ネタ勢からガチ勢まで勢揃い! 世界コンピュータ将棋オンライン大会は杉村達也弁護士開発の水匠が優勝
新型コロナウイルスの影響により、将棋界では多くの対局、イベントが延期、中止となっています。
記念すべき第30回を迎える予定だった世界コンピュータ将棋選手権(WCSC)もまた、残念ながら中止となりました。大会を主催するコンピュータ将棋協会(CSA)にとっても苦渋の決断でした。
その代わりに5月3日・4日。「1年間の成果を披露したい方、プログラムの実力を試したい方が多い状況を考慮して」(CSA)、世界コンピュータ将棋オンライン大会が開催されました。WCSC申し込み55チームのうち40チームが参加を表明しました。

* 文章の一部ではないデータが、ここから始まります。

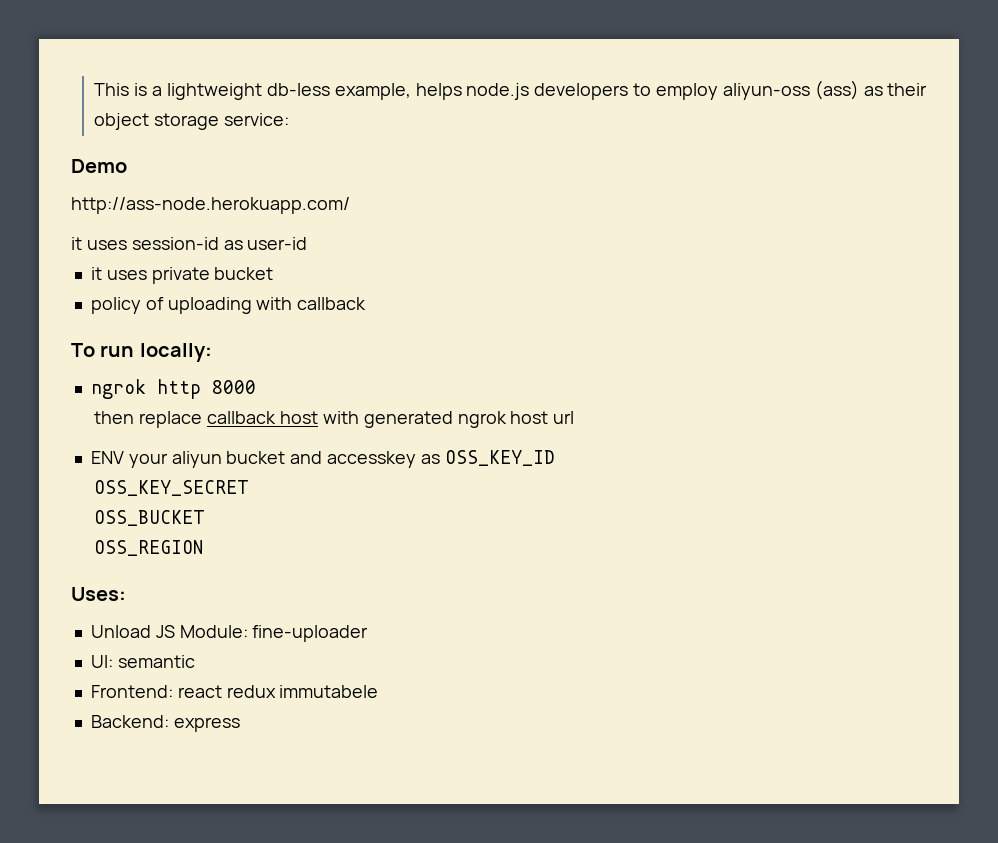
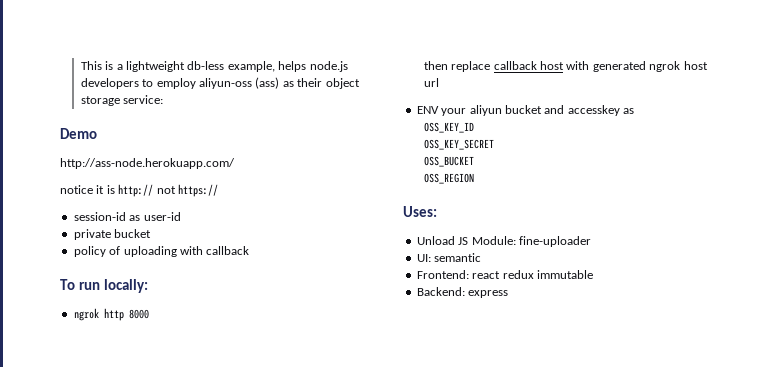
- it uses session-id as user-id
+ notice it is http:// not https://
+ session-id as user-id
- it uses private bucket
+ private bucket
- ENV your aliyun bucket and accesskey as OSS_KEY_ID
+ ENV your aliyun bucket and accesskey as
+ OSS_KEY_ID
- Frontend: react redux immutabele
+ Frontend: react redux immutable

昨年優勝のやねうら王は、開発者の磯崎元洋さんがいろいろお忙しいようで、残念ながら不参加でした。
1日目は28チームによる8回戦。恐ろしく強いソフトから、人間にはちょっと理解できない妙な手(妙手にあらず)を連発するソフトまで、多士済々の感があります。
詳しい棋譜は公式ページをご覧ください。
「ソフトが強いのは、もううんざりするほどよく知ってるよ! 強いばっかりの棋譜を並べたって面白くないよ!」
そう思われる方。たとえば「きふわらべ」というソフトの棋譜をご覧になってはいかがでしょうか。開発者の高橋智史さんは、以下の開発画面を公開しています。
初手で3九の銀がワープして相手の5一玉を取り、▲5一銀成まで。将棋の初手は30通りしかないという人間の常識を軽く超えています。将棋のルールもまた超越している点だけが残念です。
きふわらべはいわゆる「ネタ勢」の星として、毎年注目を集めています。本大会でも、合法手ながら人間では絶対に当てることのできない次の一手を何度も披露して、ギャラリーを沸かせました。
1日目を勝ち上がったのは16チームです。
2日目はシードの「ガチ勢」12チームが加わって、合計28チームが熾烈な戦いを繰り広げました。
5回戦ではHefeweizen-2020と水匠(すいしょう)が全勝同士で対決しました。昨年WCSCでの成績はHefeweizenは2位。水匠は7位。いずれも現代を代表する強豪ソフトです。
上図はどちらがいいのか、果てしなく難しい終盤戦。筆者が使ってきた以前のバージョンの水匠は△3二金▲2一龍△3一金▲2三龍△3二金・・・という千日手の順を最善と読みました。
今年の水匠は、昨年のバージョンには7割勝つそうです。パワーアップした水匠は、代わりに△3三金が最善と読みました。
「なるほど、わからん」
そう言いたくなるところです。棋力つたなき人間の筆者には、正直、何がなんだかわかりませんが、ここから水匠は優勢に持ち込んで、勝ちきりました。
水匠はこの後、elmo(昨年4位)と究極幻想アルテマタヌポン(昨年3位)を相手に、いずれも入玉宣言勝ちで勝利しています。
強豪同士の対戦は互いの玉がなかなかつかまらず、長手数、相入玉となりやすい傾向にあります。
「将棋は互いに最善を尽くすと、相入玉となる」
もしかしたら将来、そうした結論が出る可能性もあるのかもしれません。
水匠は最終8回戦でQhapaq from Neo-Saitama(昨年5位)に敗れたものの、7勝1敗という見事な成績で優勝を飾りました。
水匠開発者の杉村達也さんは、千葉県の弁護士さんです。
新しいバージョンの水匠は既に公開され、誰でもダウンロード可能となっています。
また現在はインターネット対戦サイト「将棋倶楽部24」でも指すことができます。
水匠に大駒落ちで勝つことができれば、人間界では間違いなく、上位クラスの技量の持ち主です。